Contextual aspects determining senescence outcome. Whether the results of senescence are beneficial or pathological, this is largely determined by multiple aspects, commonly overlapping. The most important ones include: cell type, cell state, type of SASP released and age, which has a strong influence on the surveillance capacity of the immune system
The cellular state is another major determinant of the outcome of senescence. In rheumatoid arthritis, synovial fibroblasts are epigenetically locked in a hyperactivated state, sustaining immune cell recruitment and activation within the joints that further promotes inflammation and damage. This vicious cycle can be broken by inducing senescence in those fibroblasts, favouring the resolution of inflammation [34]. A different scenario takes place in osteoarthritis, in which senescence occurring in cartilage producing chondrocytes (parenchymal, indeed), is associated with cartilage degeneration [66].
Induction of senescence in a transformed cell is unequivocally beneficial to prevent cancer at an early stage. However, the type of SASP -third aspect of context- released in each particular case can greatly influence the outcome at later stages of tumorigenesis. Cancer cells can evade the immune system by various mechanisms and cancer immunotherapy is based on boosting the immune system to help find and/or destroy cancer cells. Then, the ability of the SASP to attract the immune system can contribute to the clearance of senescent tumour cells [75]. For example, CCL-5 secreted by senescent melanoma cells promotes the recruitment of tumour-infiltrating leukocytes leading to a tumour suppressive environment [76]. Conversely, in other forms of cancer, SASP contributes to cancer progression by the release of factors like IL-6 and IL-1α [71] as well as by other mechanisms including induction of epithelial–mesenchymal transition [77], mTOR activation[78], recruitment of immature myeloid cells [79], or induction of the checkpoint molecule PD-L1 [80]. Thus, the type of SASP plays an important role in favouring resolution and avoiding further tissue damage.
Beyond cancer, the frequent pro-inflammatory nature of the SASP is believed to be responsible for the toxic effects that accumulating senescent cells exert in aged organisms [81], which links to the fourth aspect of context, ageing. This was elegantly shown by Velarde et al. applying in young and old mice the model of mitochondrial dysfunction based on superoxide dismutase 2 (Sod2) deficiency, which leads to cellular senescence.
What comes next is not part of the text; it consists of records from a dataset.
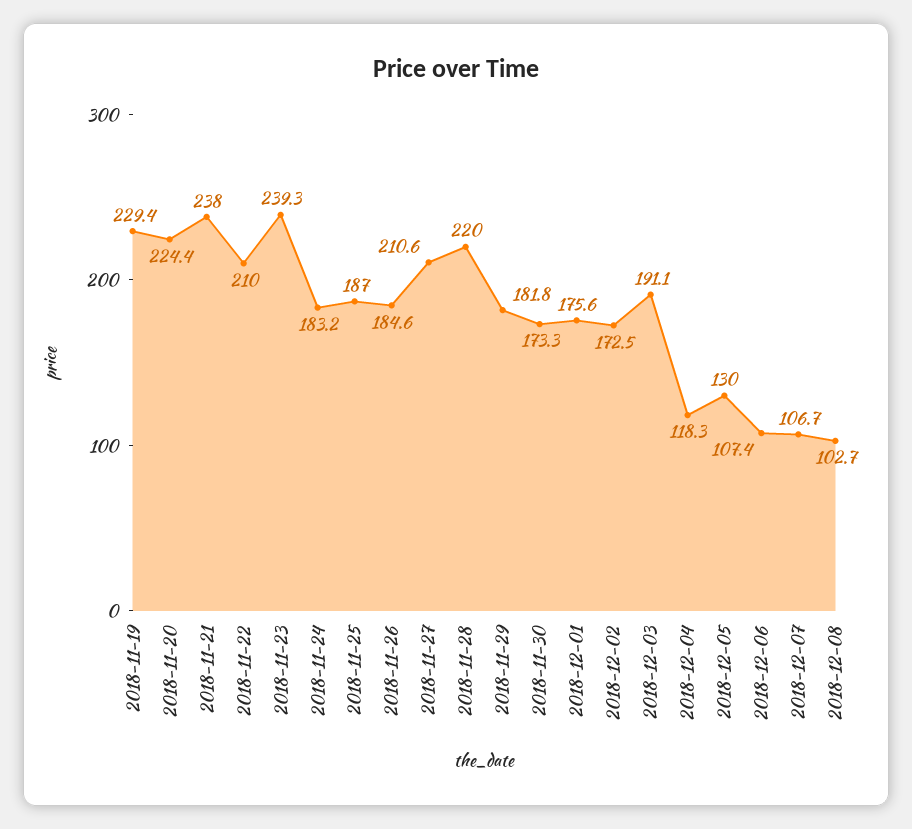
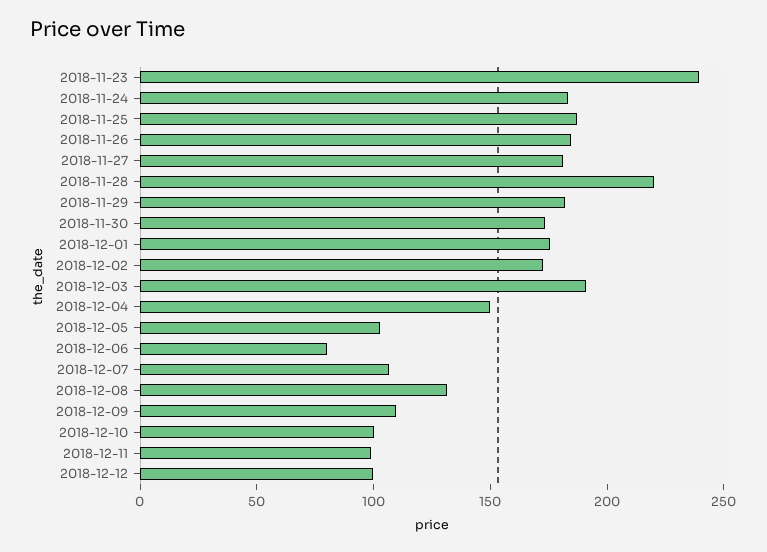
2018-11-19: 229.4 -> none
2018-11-20: 224.4 -> none
2018-11-21: 238 -> none
2018-11-22: 210 -> none
2018-11-27: 210.6 -> 180
2018-12-04: 118.3 -> 150
2018-12-05: 130 -> 100
2018-12-06: 107.4 -> 80
2018-12-08: 102.7 -> 130
2018-12-09: none -> 110
2018-12-10: none -> 100
2018-12-11: none -> 100
2018-12-12: none -> 100

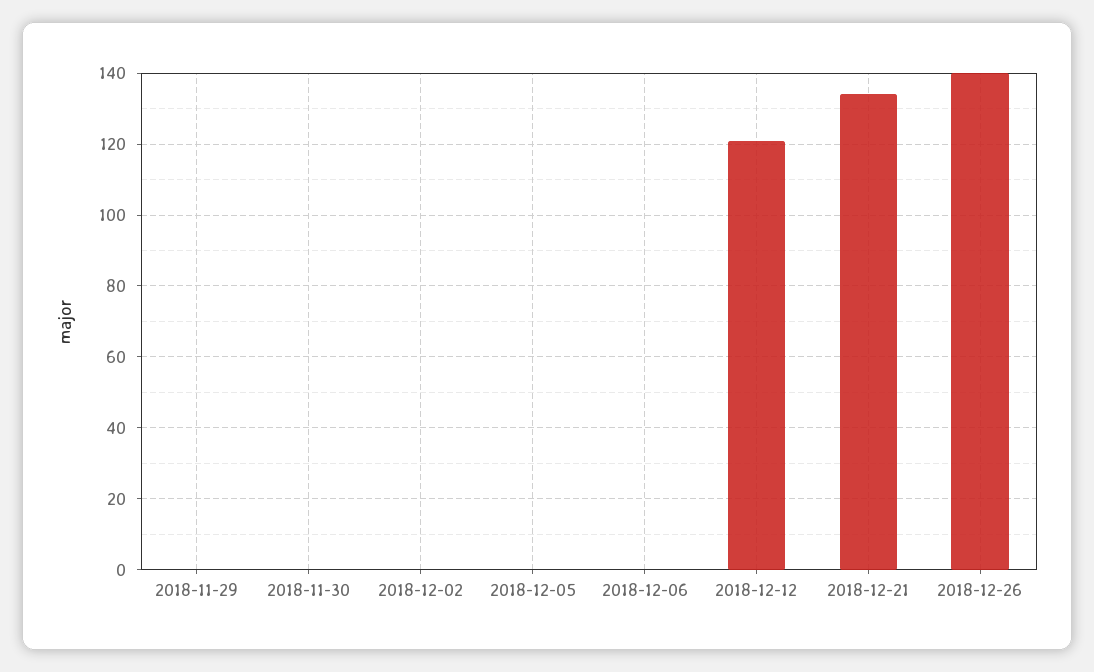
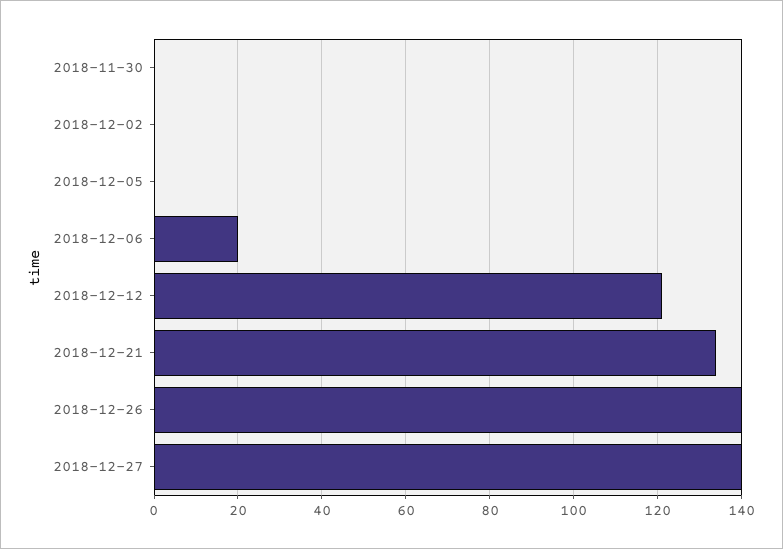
2018-11-29: 0 -> none
2018-12-06: 0 -> 20
2018-12-27: none -> 140

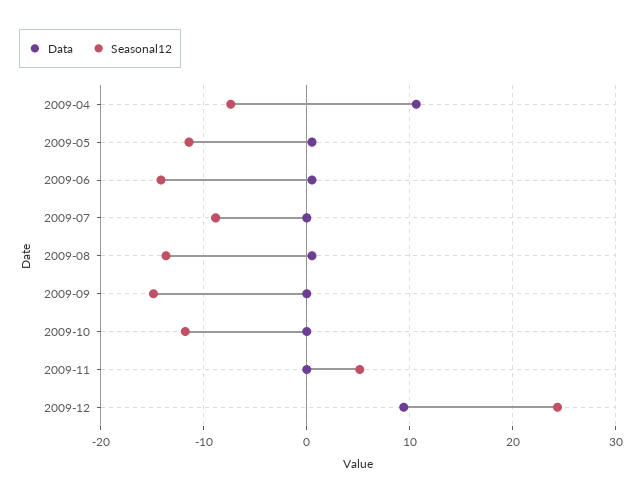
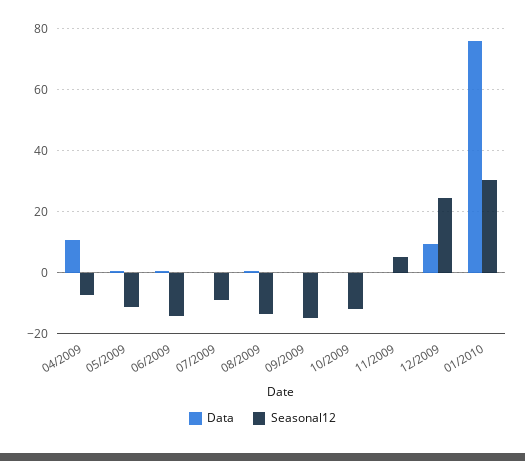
Data, 01/2010: none -> 76
Seasonal12, 01/2010: none -> 30

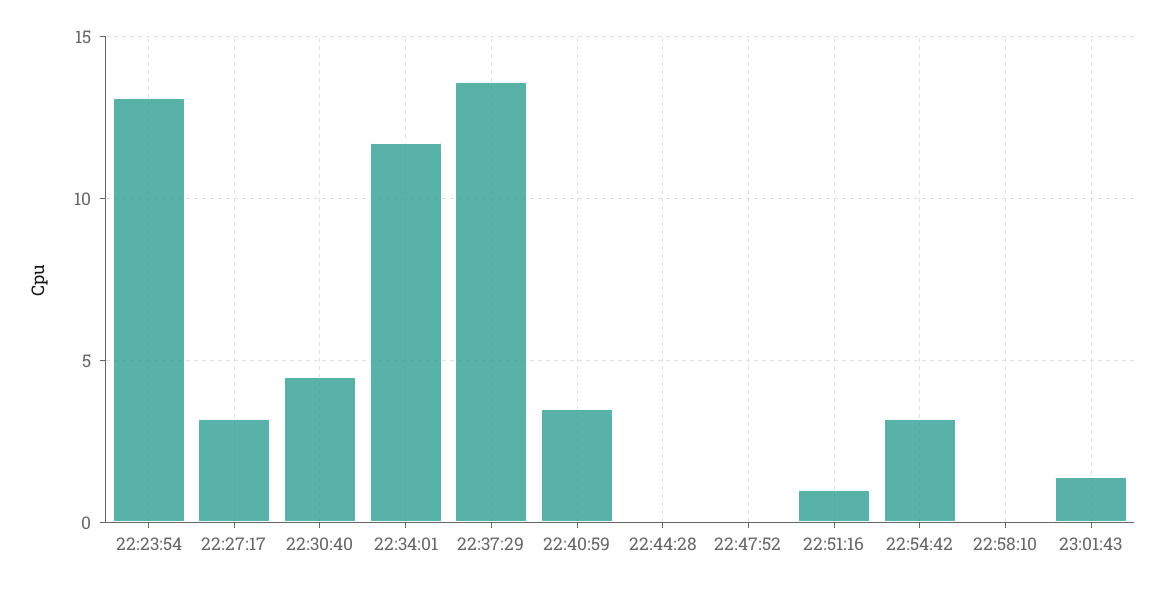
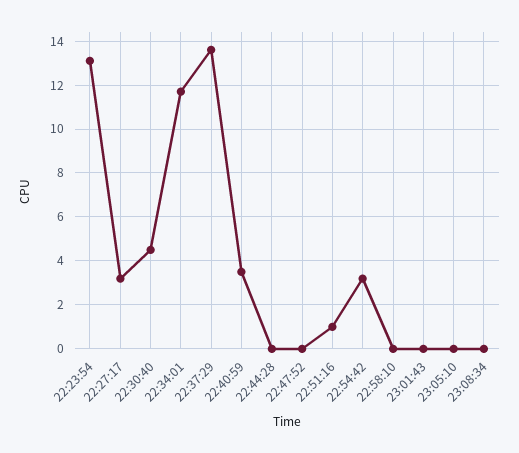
23:01:43: 1.5 -> 0
23:05:10: none -> 0
23:08:34: none -> 0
They demonstrated that Sod2 deficiency, and hence increased senescence, promotes wound healing and epidermal reepithelization in young mice, while the opposite was observed in old mice [82]. The pathogenic effect exerted by ageing on the outcome of senescence is largely determined by factors like stem cell exhaustion [83] and by the fitness of the immune system, as discussed next.
The crucial role of the immune system
The completion of the senescent programme, the kill-it step (Fig. 2), requires the effective and timely cooperation of the immune system, and possibly, this is the most important factor for determining a successful resolution (Fig. 1). Immune surveillance of senescent cells is mainly carried out by natural killer (NK) cells, macrophages and T cells. NK cells target senescent cells via the receptor NKG2D binding to the ligands MICA and ULBP2 on the surface of senescent cells, and mediate their killing by the release of perforin and granzymes [84, 85]. CD8+ and CD4+ T cells are also involved in the elimination of senescent cells [86, 87]. The completion of the clearance to favour resolution requires the involvement of phagocytic cells like macrophages. Enrichment of F4/80+ cells was detected around areas of senescent cells in postpartum uterus, and their depletion caused enlargement of those areas [88]. In addition, it was found that monocytes/macrophages were required to complete the clearance of senescent hepatocytes after CD4+ T cells activity [86]. Macrophage plasticity may also be important and can be influenced by the SASP. Senescent stellate cells were shown to induce macrophage class-switch towards M1 phenotype favouring their clearance, while proliferating cells induced an M2 phenotype creating a tumour-promoting environment [89]. This co-existence of non-senescent cancer cells seems to be essential in the final outcome of senescence as it has also been shown that non-senescent hepatocellular carcinoma cells block the maturation of CCR2+ myeloid precursors preventing the clearance of senescent cells, favouring tumour growth [79].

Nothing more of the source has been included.